On entend parler, comme si c'était du foot d'ailleurs, de recrutement, de combat, de fourbissage d'armes et j'en passe. Le pacte des uns n'a d'égal que le plan des autres et j'en passe (là aussi). Pendant tout le premier tour, les noms d'oiseaux déguisés en petites phrases débilo-logiques ont fusé dans tous les sens, surtout à l'encontre du centre, ce qui montre bien à quel point les arguments des deux finalistes n'ont plus la force balistique d'avant. Bref, l'électeur du milieu est au mieux un (sic) mouton égaré, genre, c'est bon on a compris, vous n'êtes pas d'accord avec nous, mais maintenant il faut se rallier à nous, tout ça.... Euh, mais pourquoi le feraient-ils? Et c'est là que je raccroche avec mon sujet : comment attirer l'électeur du milieu ?

  • il faut être gentil avec lui, comme si on l'avait toujours apprécié (depuis au moins 2 jours),
  • on est prêt à modifié 2 ou 3 trucs dans le pacte/plan machin histoire de l'amadouer,
  • on attire ses amis dans son groupe,
  • on invite les gens qu'il aime bien dans son QG,
  • on évite les sujets qui fâchent.

Bref, le genre de manoeuvre à deux sous qui consistent à attirer le faible d'esprit dans une direction qu'il n'aurait jamais pris si on ne l'avait pas sollicité, quitte à changer de direction pour certains thèmes... ça s'appelle comment à votre avis?

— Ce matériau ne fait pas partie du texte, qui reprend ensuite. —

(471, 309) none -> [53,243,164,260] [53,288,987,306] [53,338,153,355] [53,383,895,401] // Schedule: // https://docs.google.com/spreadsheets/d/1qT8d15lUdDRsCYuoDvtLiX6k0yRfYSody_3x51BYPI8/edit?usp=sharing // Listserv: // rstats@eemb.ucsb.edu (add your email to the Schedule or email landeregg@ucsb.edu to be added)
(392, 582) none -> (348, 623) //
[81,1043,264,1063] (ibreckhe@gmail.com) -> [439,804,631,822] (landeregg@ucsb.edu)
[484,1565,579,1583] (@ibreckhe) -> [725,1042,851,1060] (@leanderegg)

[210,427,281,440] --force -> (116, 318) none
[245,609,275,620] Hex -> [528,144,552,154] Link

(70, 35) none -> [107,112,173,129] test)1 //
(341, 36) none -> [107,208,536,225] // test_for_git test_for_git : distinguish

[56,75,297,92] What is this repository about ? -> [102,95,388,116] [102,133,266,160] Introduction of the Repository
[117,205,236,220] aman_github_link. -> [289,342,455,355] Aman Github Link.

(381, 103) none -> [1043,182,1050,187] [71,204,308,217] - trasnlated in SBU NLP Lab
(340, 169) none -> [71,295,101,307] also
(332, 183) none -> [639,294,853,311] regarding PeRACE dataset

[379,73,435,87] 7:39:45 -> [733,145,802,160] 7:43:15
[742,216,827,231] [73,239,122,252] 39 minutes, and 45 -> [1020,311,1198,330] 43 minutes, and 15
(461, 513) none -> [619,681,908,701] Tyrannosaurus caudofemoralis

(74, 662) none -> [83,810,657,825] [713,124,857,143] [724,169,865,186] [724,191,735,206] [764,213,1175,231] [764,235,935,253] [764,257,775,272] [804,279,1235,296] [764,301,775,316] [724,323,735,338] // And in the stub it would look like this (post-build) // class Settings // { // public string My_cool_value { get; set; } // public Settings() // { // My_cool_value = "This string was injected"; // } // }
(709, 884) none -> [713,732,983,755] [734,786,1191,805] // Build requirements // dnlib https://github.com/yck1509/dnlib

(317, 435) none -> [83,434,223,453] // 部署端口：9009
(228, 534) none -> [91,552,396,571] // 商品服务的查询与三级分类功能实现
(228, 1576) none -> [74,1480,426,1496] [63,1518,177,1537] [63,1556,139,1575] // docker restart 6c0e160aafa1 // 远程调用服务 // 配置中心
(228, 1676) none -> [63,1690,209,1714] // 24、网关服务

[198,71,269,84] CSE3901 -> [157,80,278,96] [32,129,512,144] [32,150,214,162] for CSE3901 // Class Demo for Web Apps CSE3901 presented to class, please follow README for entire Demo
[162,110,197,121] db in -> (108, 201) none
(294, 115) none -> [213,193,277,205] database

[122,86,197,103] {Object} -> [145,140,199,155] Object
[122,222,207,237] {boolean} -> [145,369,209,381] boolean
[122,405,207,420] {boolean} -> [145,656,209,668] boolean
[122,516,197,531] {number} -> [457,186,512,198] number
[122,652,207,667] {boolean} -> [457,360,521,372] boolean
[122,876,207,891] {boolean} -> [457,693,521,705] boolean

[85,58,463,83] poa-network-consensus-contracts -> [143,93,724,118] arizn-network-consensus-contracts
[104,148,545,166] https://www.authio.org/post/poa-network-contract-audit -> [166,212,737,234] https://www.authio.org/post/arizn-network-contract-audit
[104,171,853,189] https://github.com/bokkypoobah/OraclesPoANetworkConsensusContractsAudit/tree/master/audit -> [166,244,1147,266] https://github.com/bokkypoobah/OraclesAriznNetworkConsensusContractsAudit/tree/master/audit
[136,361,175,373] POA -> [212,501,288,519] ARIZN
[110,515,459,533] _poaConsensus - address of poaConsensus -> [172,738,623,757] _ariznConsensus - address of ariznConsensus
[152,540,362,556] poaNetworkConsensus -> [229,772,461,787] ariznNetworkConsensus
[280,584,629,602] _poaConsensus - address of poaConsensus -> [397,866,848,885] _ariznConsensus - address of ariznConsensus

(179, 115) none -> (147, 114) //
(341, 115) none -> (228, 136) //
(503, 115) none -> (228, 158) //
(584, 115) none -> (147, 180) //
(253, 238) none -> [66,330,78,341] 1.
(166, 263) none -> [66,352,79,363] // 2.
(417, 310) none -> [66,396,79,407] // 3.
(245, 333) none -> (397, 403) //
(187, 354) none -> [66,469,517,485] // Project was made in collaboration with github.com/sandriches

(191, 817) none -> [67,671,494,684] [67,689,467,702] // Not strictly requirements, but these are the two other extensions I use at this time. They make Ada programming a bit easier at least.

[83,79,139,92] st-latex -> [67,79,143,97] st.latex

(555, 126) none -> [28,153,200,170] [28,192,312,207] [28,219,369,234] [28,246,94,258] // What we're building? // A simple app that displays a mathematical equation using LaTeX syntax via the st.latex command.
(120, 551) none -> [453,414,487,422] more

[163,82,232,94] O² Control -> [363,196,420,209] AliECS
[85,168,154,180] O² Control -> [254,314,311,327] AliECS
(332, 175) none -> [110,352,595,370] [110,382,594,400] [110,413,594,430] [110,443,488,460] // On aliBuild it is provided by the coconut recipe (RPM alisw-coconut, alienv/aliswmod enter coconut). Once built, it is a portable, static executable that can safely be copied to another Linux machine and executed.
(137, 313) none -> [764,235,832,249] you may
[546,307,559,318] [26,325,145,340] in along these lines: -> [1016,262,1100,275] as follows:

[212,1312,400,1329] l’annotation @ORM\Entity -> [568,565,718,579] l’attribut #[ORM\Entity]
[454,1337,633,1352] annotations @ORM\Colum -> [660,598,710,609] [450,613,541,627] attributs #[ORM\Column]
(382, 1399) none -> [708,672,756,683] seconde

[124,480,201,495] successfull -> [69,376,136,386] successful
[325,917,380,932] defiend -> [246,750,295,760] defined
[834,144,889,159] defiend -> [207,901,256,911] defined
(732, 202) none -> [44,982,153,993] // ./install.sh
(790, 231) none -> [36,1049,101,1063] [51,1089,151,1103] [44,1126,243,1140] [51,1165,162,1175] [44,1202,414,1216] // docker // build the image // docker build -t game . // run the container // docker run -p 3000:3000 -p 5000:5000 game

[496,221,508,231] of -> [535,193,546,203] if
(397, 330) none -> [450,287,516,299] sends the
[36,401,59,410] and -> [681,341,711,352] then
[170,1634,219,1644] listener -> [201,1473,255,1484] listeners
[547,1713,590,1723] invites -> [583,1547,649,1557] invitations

Bref, quand la participation dépasse les 80%, le comportement est le même au second tour, donc au final qu'est-ce qui a changé dans la façon qu'ont certains de faire de la politique? Rien. Et ce n'est pas le porte-à-porte honteux des uns prêts à raconter n'importe quoi sur le candidat d'en face, ni le tout sauf machin ou le aimez moi je suis sympa... qui va changer quoi que ce soit. Un politicien est prévisible : ses idées ne sont pas des convictions mais viennent de ses conseillers/amis[1], et ses convictions dépendent de l'opinion public (très changeante et facilement manipulable), quitte à dire l'inverse de ce que l'on pense, en partant du principe qu'un candidat pense à des idées mais sans conviction.

Notes

[1] Un fait intéressant et de remarquer que plus un candidat a de conseillers, plus il gaffe et moins il a d'idée... ce n'est pas très logique, mais c'est comme ça.